Eine Schimpftirade ist dieser Essay von Kurbjuweit. Er handelt nicht vom Bürger, der mehr Mitsprache wünscht, sondern von einem kleinbürgerlichen Mob, der nur sein eigenes, egoistisches Interesse im Auge hat.

Daß eine Gesellschaft, die sich der Pflege der deutschen Sprache widmet, sich den sprachlichen Mißgriff leistet, dieses Wort zum "Wort des Jahres" zu erheben und dabei seine negative Konnotation, seinen vom Autor Kurbjuweit ausdrücklich intendierten abwertenden Charakter zu ignorieren, das erweckt ... nein, nicht Wut, aber doch eine erhebliche Verwunderung.



Kennzeichnen könnte man diese herabsetzende Bezeichnung für Menschen, die sich Sorgen um unser Land und seine Zukunft machen, als eines jener "Wörter aus der öffentlichen Sprache, die sachlich grob unangemessen sind und möglicherweise sogar die Menschenwürde verletzen".

Das allerdings ist nicht die Definition für das Wort des Jahres, sondern für das Unwort des Jahres. Was es damit auf sich hat und wer diese Bezeichnung verleiht - gerade nicht die "Gesellschaft für deutsche Sprache" -, das habe ich vor knapp einem Jahr beschrieben (Das "Unwort des Jahres" - politische Agitation unter dem Deckmantel der Sprachkritik; ZR vom 18. 1. 2010).
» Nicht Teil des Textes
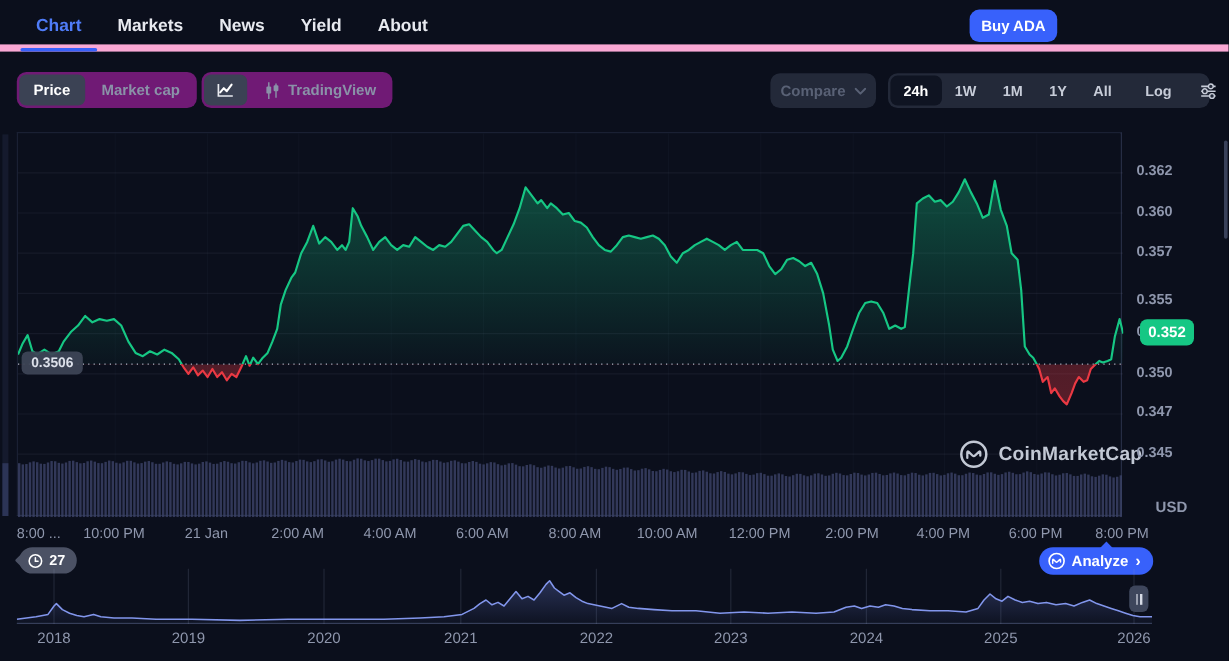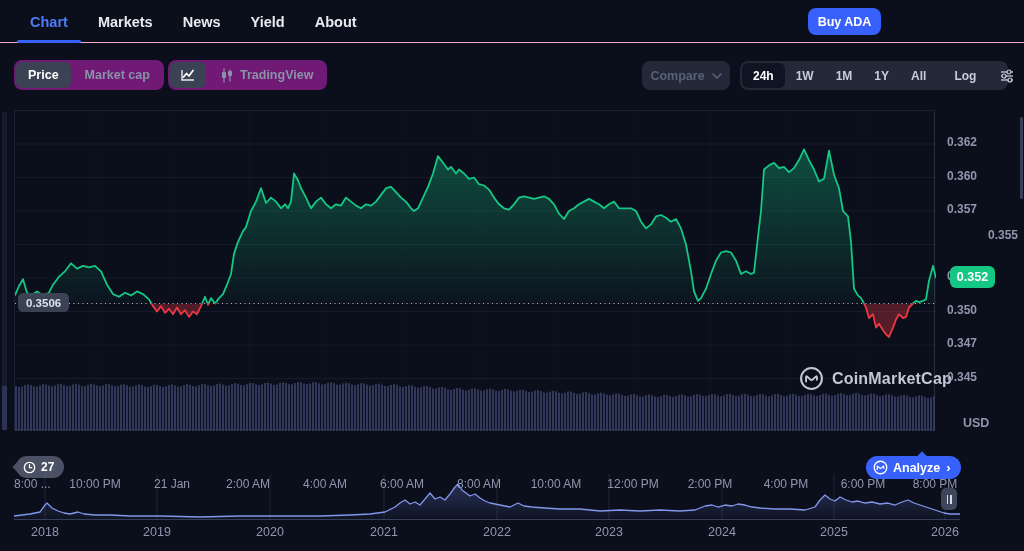"Chart" .topnav { border-bottom: 1px solid #f9a8d4 -> 6px solid #f9a8d4 }
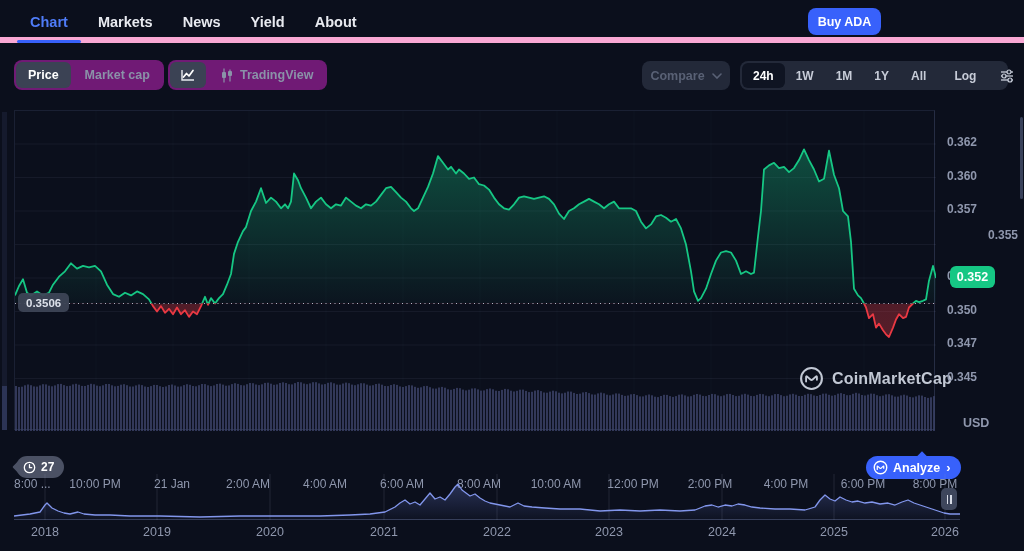"0.355" div.ylabel { margin-left: 41px -> none; top: 228px -> 242px }
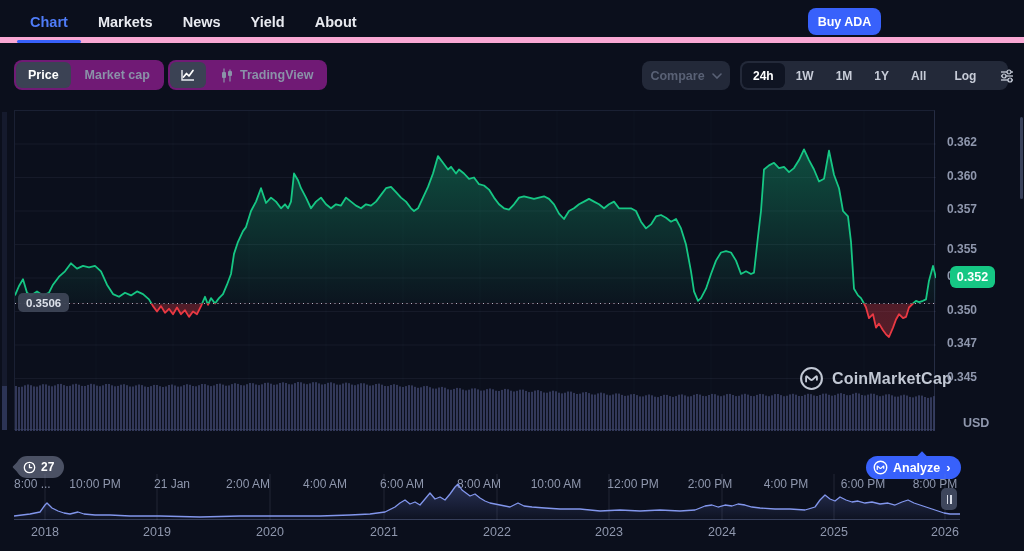"8:00 ..." .xlabel { margin-top: 40px -> none }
Ich nominiere hiermit "Wutbürger" als Unwort des Jahres 2010. Die Jury ist eine andere als die für das Wort des Jahres. Sie kann durch ihre Entscheidung das korrigieren, was diese andere verbockt hat. Das wäre eine schöne, ein mutige, ja eine unerhörte Geste.

Nein, ich scherze natürlich. Das Unwort des Jahres 2010 wird nicht "Wutbürger" sein. Aber vielleicht wird es ja eines der Wörter, die in Zettels kleinem Zimmer vorgeschlagen wurden, von C., von Gorgasal und von Calimero. Auf weitere Nominierungen bin ich gespannt.